Sąd Okręgowy w Bydgoszczy odrzucił wniesione zażalenie. Sąd wyjaśnił, że zarządzenie przewodniczącego w sądzie o zwrocie wniosku o sporządzenie uzasadnienia wyroku nie podlega zaskarżeniu. Nie zostało ono wyszczególnione jako rozstrzygnięcie zaskarżalne w przepisach procesowych – wyjaśnił sąd. Zgodnie z art. 394 § 1 k.p.c. zażalenie do sądu drugiej instancji przysługuje na postanowienia sądu pierwszej instancji kończące postępowanie w sprawie, a ponadto na postanowienia sądu pierwszej instancji i zarządzenia przewodniczącego zawarte w katalogu postanowień i zarządzeń podlegających zaskarżeniu. Zaskarżone zarządzenie nie należy do tego katalogu. Tym samym, skarżący nie mógł skutecznie wnieść tzw. zażalenia pionowego, rozpoznawanego przez sąd wyższej instancji – podkreślił sąd.

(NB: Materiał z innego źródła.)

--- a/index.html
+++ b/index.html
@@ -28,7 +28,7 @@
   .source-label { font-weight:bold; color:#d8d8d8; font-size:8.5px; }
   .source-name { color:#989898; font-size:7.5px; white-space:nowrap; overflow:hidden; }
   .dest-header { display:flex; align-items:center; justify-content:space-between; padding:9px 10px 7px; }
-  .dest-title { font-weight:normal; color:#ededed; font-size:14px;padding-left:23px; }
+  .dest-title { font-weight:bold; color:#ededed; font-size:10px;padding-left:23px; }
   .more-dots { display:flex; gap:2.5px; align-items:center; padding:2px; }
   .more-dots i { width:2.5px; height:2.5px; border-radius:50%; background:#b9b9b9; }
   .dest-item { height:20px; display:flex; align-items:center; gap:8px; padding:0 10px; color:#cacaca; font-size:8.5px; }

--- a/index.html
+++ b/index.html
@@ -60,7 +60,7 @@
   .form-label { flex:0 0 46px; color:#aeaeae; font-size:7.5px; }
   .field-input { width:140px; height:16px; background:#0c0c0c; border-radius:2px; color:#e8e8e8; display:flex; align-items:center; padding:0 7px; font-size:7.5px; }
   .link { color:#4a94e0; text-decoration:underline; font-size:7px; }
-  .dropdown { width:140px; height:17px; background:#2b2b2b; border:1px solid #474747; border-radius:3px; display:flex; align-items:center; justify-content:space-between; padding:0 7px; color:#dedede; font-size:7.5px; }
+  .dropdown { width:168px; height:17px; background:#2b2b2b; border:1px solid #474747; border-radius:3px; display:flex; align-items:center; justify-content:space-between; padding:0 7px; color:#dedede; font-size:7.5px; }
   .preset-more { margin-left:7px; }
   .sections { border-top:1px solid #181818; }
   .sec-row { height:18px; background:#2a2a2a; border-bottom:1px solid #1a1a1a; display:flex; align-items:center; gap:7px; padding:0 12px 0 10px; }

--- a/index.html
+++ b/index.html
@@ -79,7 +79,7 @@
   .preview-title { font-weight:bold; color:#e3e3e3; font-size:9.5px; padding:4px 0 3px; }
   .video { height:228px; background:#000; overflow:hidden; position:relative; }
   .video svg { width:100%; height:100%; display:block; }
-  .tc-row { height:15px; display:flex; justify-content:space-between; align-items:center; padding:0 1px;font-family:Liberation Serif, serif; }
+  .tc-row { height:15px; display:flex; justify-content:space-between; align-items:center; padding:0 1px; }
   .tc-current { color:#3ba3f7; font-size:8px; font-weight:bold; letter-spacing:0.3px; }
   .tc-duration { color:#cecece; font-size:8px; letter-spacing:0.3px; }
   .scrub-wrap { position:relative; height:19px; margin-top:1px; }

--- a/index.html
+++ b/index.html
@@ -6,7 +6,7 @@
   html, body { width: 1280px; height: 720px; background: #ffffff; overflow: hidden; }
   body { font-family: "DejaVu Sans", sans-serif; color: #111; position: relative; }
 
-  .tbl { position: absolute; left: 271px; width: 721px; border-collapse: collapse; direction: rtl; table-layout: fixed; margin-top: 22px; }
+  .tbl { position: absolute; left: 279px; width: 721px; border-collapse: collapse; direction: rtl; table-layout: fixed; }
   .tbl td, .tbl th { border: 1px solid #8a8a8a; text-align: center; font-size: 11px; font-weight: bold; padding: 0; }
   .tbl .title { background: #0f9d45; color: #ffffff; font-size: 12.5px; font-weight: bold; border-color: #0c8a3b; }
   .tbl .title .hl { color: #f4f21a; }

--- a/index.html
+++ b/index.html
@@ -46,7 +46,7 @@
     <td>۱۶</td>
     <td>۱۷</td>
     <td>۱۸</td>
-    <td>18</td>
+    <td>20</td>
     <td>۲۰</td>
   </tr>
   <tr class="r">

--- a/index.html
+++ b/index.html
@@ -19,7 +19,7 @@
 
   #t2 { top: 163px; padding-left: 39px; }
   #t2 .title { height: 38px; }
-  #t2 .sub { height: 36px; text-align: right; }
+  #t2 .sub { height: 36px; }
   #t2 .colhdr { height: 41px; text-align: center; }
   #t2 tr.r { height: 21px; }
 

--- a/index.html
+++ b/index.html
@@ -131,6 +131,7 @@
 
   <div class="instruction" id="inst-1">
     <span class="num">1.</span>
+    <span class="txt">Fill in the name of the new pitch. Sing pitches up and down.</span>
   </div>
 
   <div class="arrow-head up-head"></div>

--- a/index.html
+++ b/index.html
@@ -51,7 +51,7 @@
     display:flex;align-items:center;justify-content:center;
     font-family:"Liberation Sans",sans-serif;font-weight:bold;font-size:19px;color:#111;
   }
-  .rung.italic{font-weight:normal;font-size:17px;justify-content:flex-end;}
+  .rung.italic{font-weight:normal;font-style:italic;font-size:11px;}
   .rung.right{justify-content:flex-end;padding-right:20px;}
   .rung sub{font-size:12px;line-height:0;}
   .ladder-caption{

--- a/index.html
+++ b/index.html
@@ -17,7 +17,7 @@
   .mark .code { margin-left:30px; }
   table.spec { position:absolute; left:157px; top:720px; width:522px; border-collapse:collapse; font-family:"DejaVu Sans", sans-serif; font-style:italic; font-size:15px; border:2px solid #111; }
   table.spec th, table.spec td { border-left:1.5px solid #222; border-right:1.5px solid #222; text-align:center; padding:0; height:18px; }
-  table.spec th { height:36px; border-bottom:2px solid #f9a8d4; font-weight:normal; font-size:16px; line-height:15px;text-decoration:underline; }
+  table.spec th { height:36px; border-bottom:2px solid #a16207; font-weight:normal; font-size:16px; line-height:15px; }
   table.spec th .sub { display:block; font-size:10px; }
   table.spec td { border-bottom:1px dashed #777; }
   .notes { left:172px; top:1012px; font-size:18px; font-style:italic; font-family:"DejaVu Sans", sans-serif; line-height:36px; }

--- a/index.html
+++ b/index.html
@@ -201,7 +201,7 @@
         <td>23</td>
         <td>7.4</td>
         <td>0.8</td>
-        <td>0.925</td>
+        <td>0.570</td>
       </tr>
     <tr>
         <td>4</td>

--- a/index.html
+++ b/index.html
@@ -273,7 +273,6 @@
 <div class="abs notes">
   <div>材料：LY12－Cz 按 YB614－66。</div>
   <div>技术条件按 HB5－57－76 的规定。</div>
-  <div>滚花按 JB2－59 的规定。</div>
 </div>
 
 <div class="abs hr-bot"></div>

Czytaj: SN: Gdy postępowanie kasacyjne trwa 8 miesięcy, nie można mówić o przewlekłości postępowania>>
 

Niedopuszczalne zażalenie pionowe

Nie można było też uznać, że zażalenie powoda było dopuszczalne, jako wnoszone w trybie art. 394(1a) § 1 pkt 7 k.p.c. – podkreślił Sąd Okręgowy w Bydgoszczy. Przepis ten przewiduje możliwość wniesienia zażalenia na postanowienie sądu, którego przedmiotem jest odmowa uzasadnienia orzeczenia oraz jego doręczenia. Takie zażalenie rozpoznaje sąd, który wydał zaskarżone orzeczenie, w innym składzie (jest to tzw. zażalenie „poziome”). Sąd okręgowy wskazał, że zaskarżone zarządzenie nie może być jednak uznane za orzeczenie, o jakim mowa w art. 394(1a) § 1 pkt 7 k.p.c. Zarządzenie o zwrocie wniosku oparte było na przepisie art. 130(2) § 1 k.p.c., a nie na przepisie art. 328 § 4 k.p.c. Ten ostatni przepis stanowi, że sąd odrzuca wniosek o sporządzenie pisemnego uzasadnienia wyroku, gdy wniosek taki jest niedopuszczalny, spóźniony, nieopłacony lub dotknięty brakami, których nie usunięto mimo wezwania. Kluczowe jest to, że w sprawie nie wydano postanowienia o odrzuceniu wniosku strony, a jedynie zarządzenie o jego zwrocie – podkreślił sąd. Z tego względu, wniesione zażalenie było niedopuszczalne i należało je odrzucić.

Postanowienie Sądu Okręgowego w Bydgoszczy z 30 marca 2020 r. VIII Gz 243/19,  LEX nr 3017504.